PROBLEM DETAILS: The answer must consist of each line of the records below that contains the string "Allowance".

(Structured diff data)
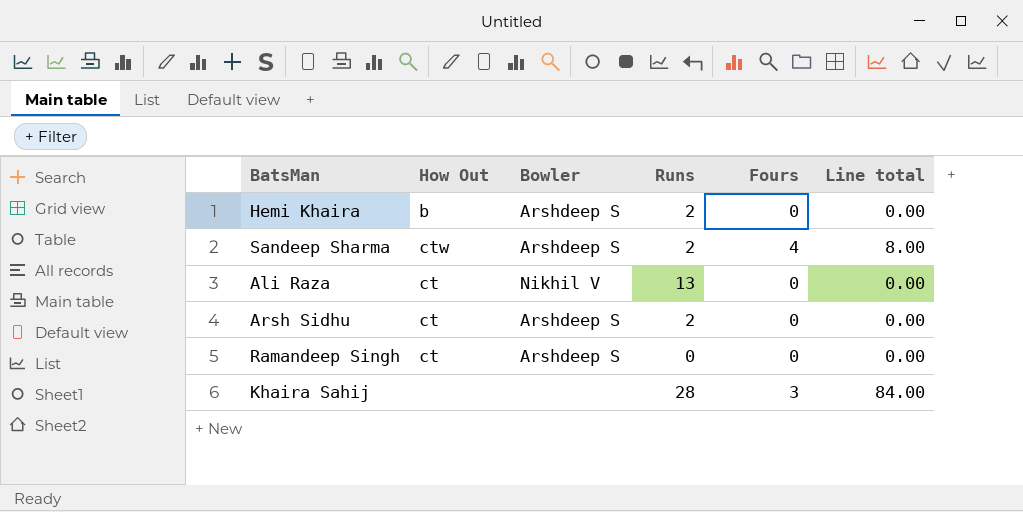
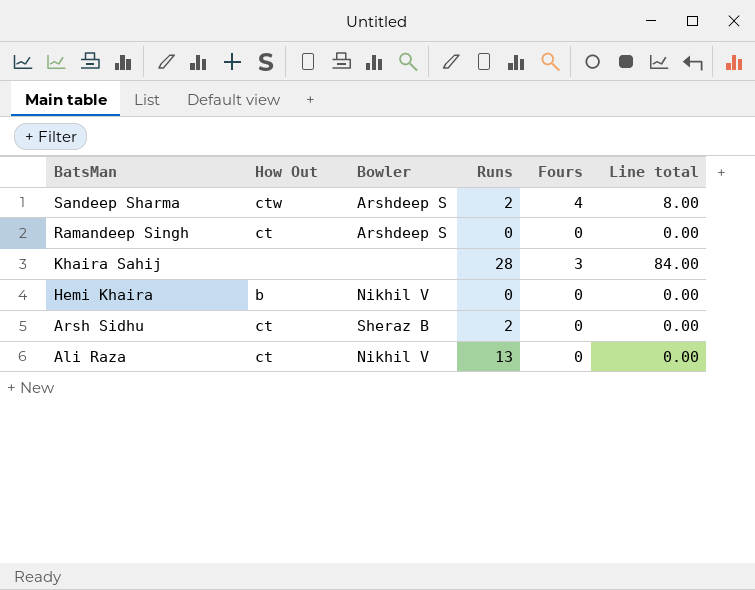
row order: none -> BatsMan descending
Hemi Khaira | Bowler: Arshdeep S -> Nikhil V
Hemi Khaira | Runs: 2 -> 0
Arsh Sidhu | Bowler: Arshdeep S -> Sheraz B

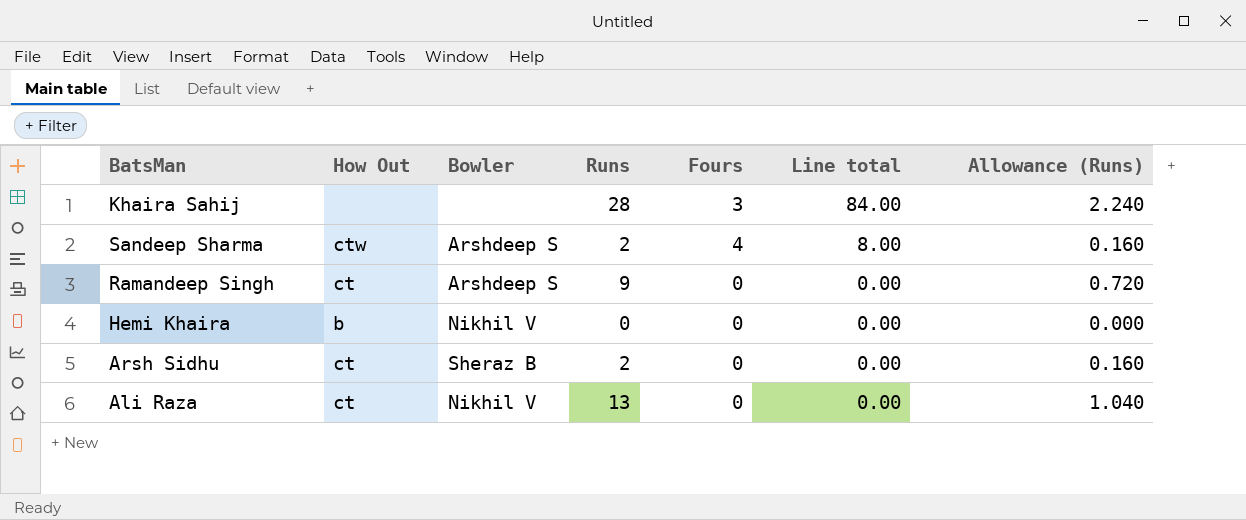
row order: BatsMan descending -> Line total descending
column Allowance (Runs) | formula: none -> [Runs] * 0.08
Ramandeep Singh | Runs: 0 -> 9

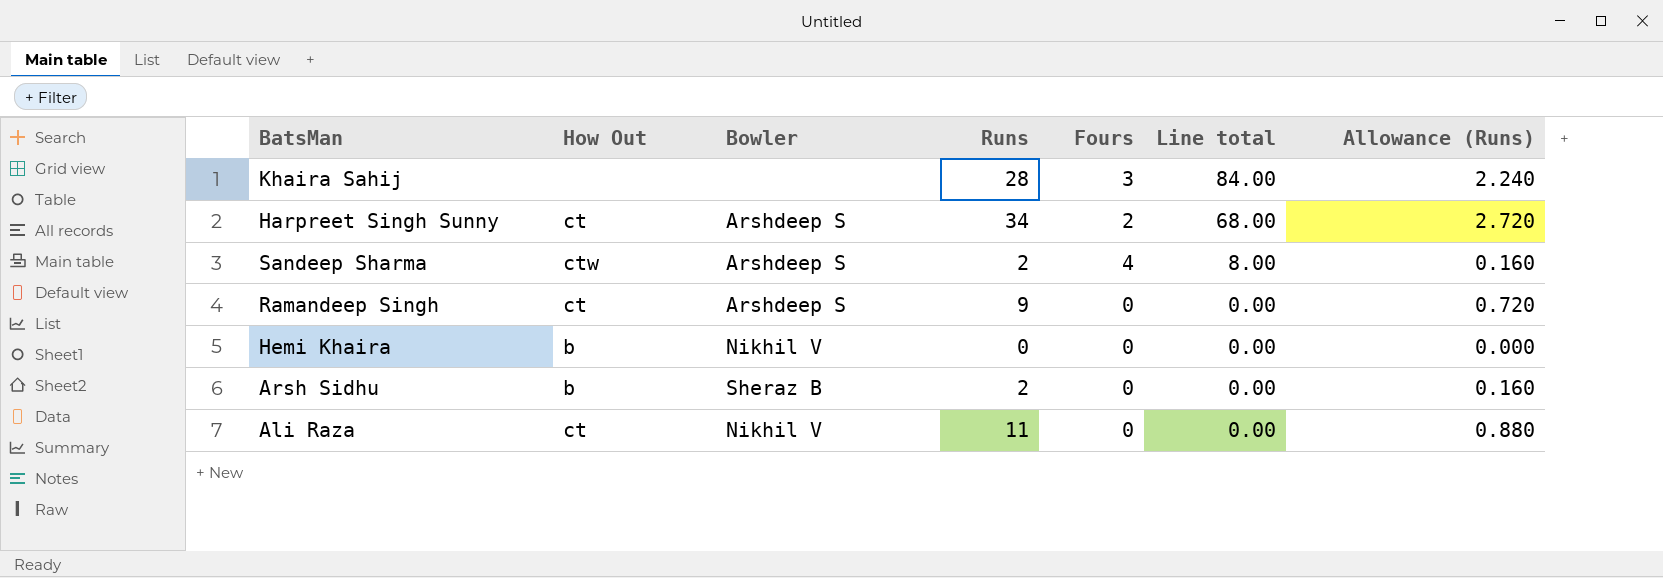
row Harpreet Singh Sunny: none -> ct | Arshdeep S | 34 | 2 | 68.00 | 2.720
Arsh Sidhu | How Out: ct -> b
Ali Raza | Runs: 13 -> 11
Ali Raza | Allowance (Runs): 1.040 -> 0.880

RESULT:
column Allowance (Runs) | formula: none -> [Runs] * 0.08
Ali Raza | Allowance (Runs): 1.040 -> 0.880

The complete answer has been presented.